Right, and the first thing we did was simply that, no memoizing. The 
second thing we did was memoize without tracking dependencies, updating 
everything on each pass thru the eventloop. We knew both would not 
(uh-oh) scale, but we wanted to see if the approach solved the 
computational problem that started the whole research programme.
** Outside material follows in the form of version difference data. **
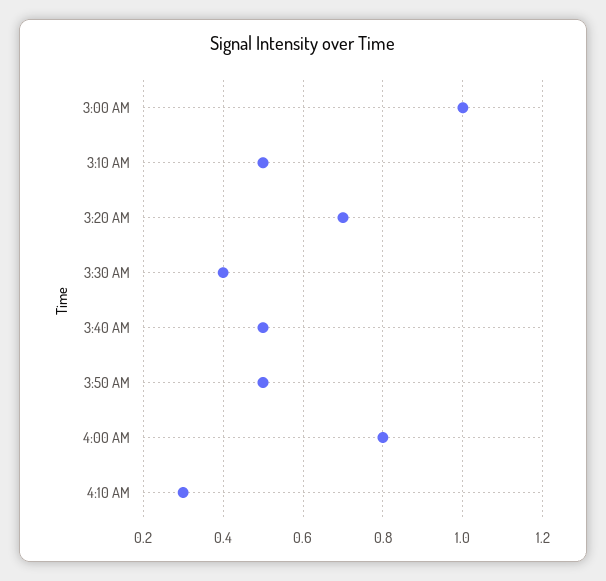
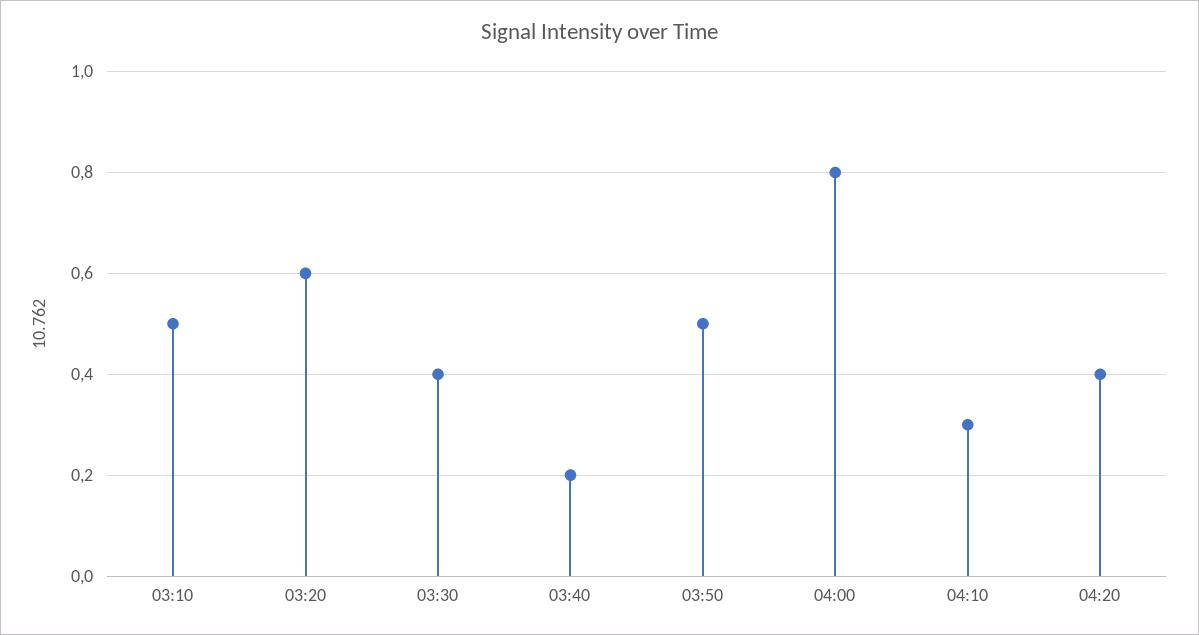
3:00 AM: 1 -> none
3:20 AM: 0.7 -> 0.6
3:40 AM: 0.5 -> 0.2
04:20: none -> 0.4

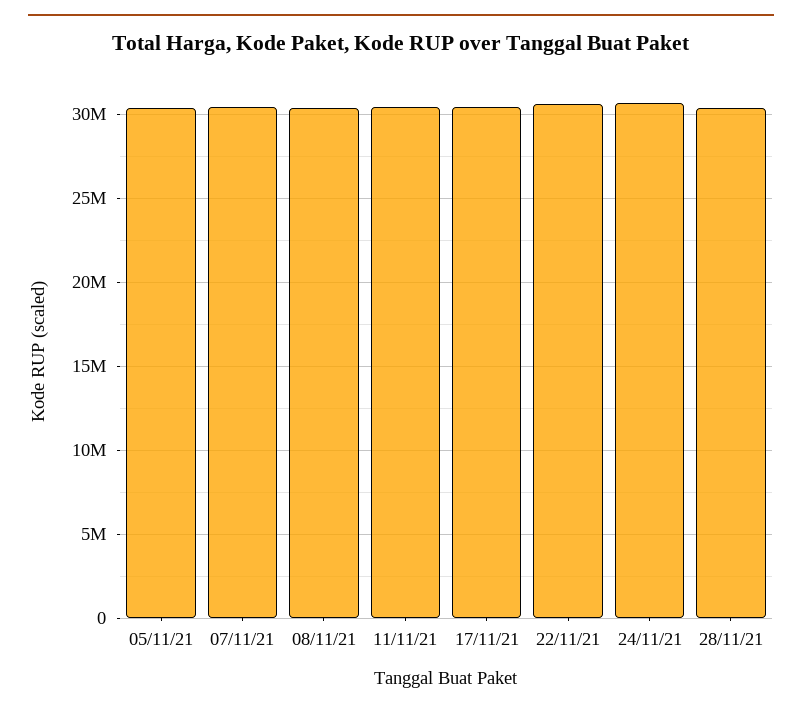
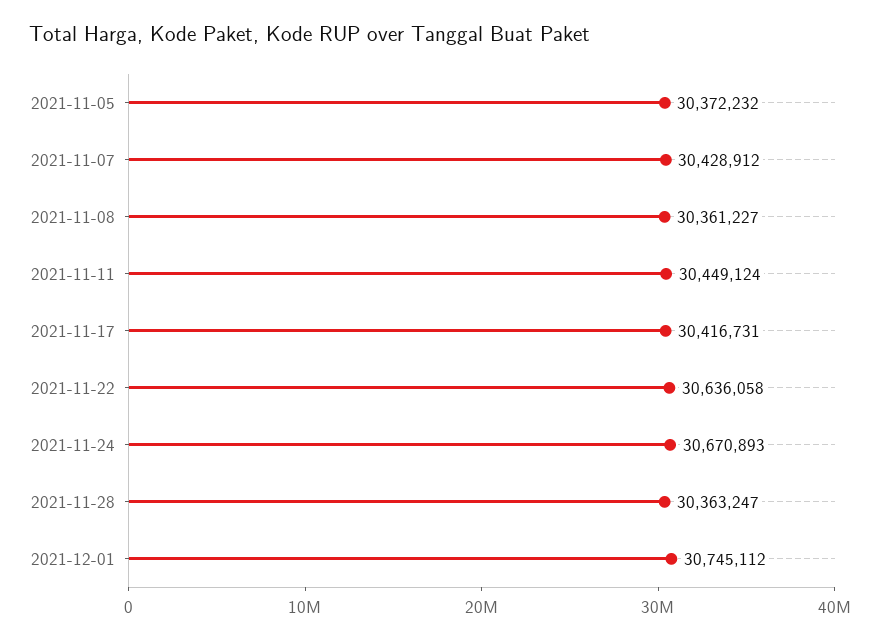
2021-12-01: none -> 30745112

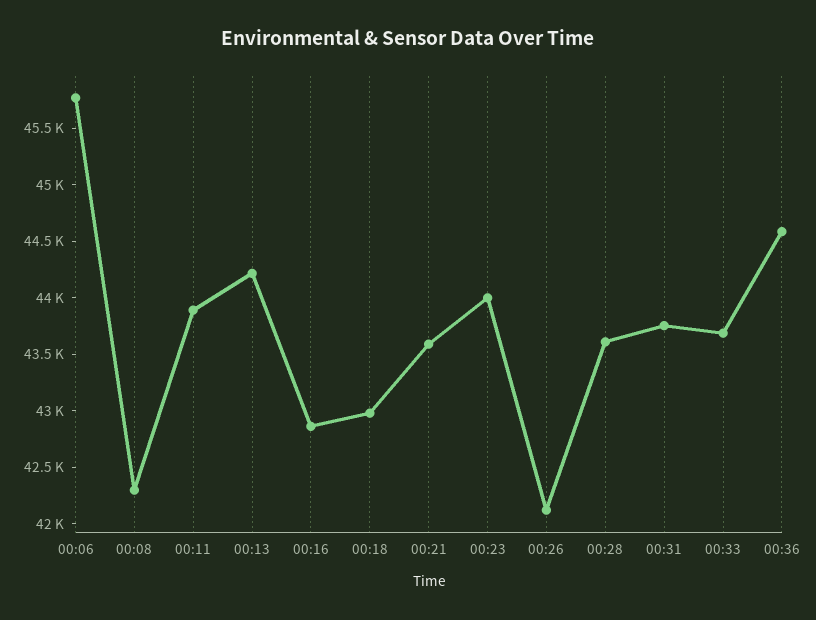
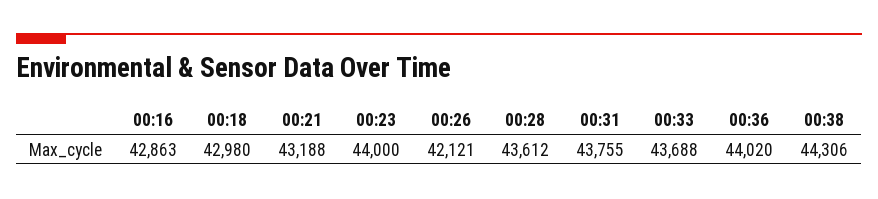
00:06: 45800 -> none
00:08: 42300 -> none
00:11: 43900 -> none
00:13: 44200 -> none
00:21: 43600 -> 43188
00:36: 44600 -> 44020
00:38: none -> 44306

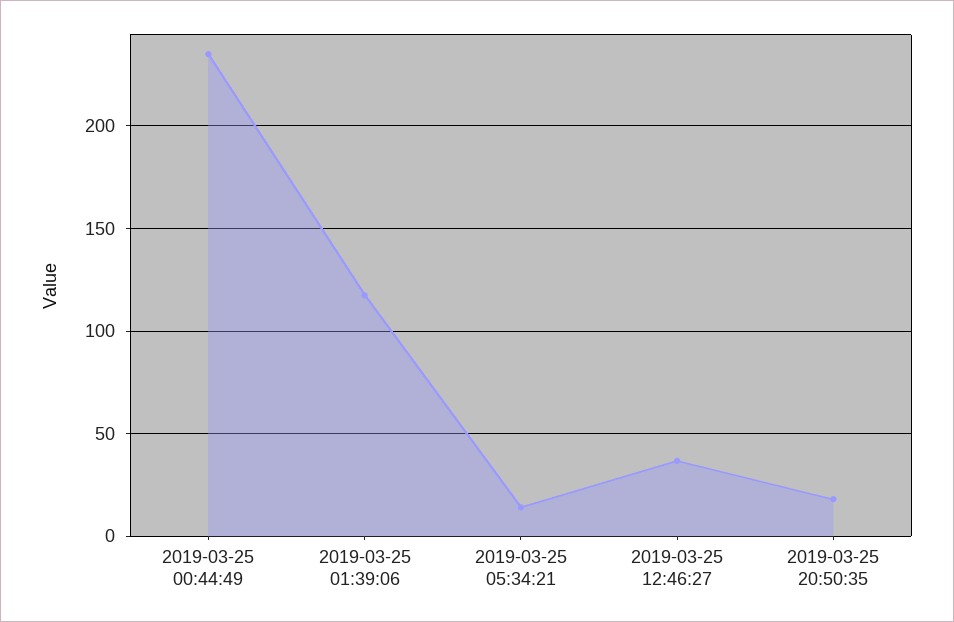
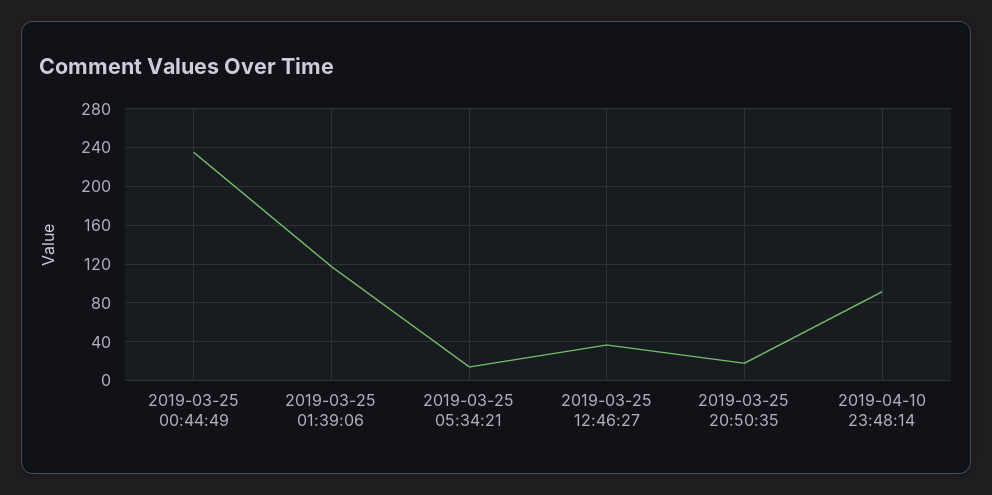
2019-04-10 23:48:14: none -> 90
Soon enough we were tracking dependencies.


> 
> A more interesting project might therefore be a custom descriptor, one
> that's property-like but also deals with "caching wherever that's
> possible". This adds interesting layers of complexity, some of them not
> too hard (auto-detecting dependencies by introspection), others really
> challenging (reliably determining what attributes have changed since
> last recomputation of a property).  Intuition tells me that the latter
> problem is equivalent to the Halting Problem -- if somewhere I "see" a
> call to self.foo.zap(), even if I can reliably determine the leafmost
> type of self.foo, I'm still left with the issue of analyzing the code
> for method zap to find out if it changes self.foo on this occasion, or
> not -- there being no constraint on that code, this may be too hard.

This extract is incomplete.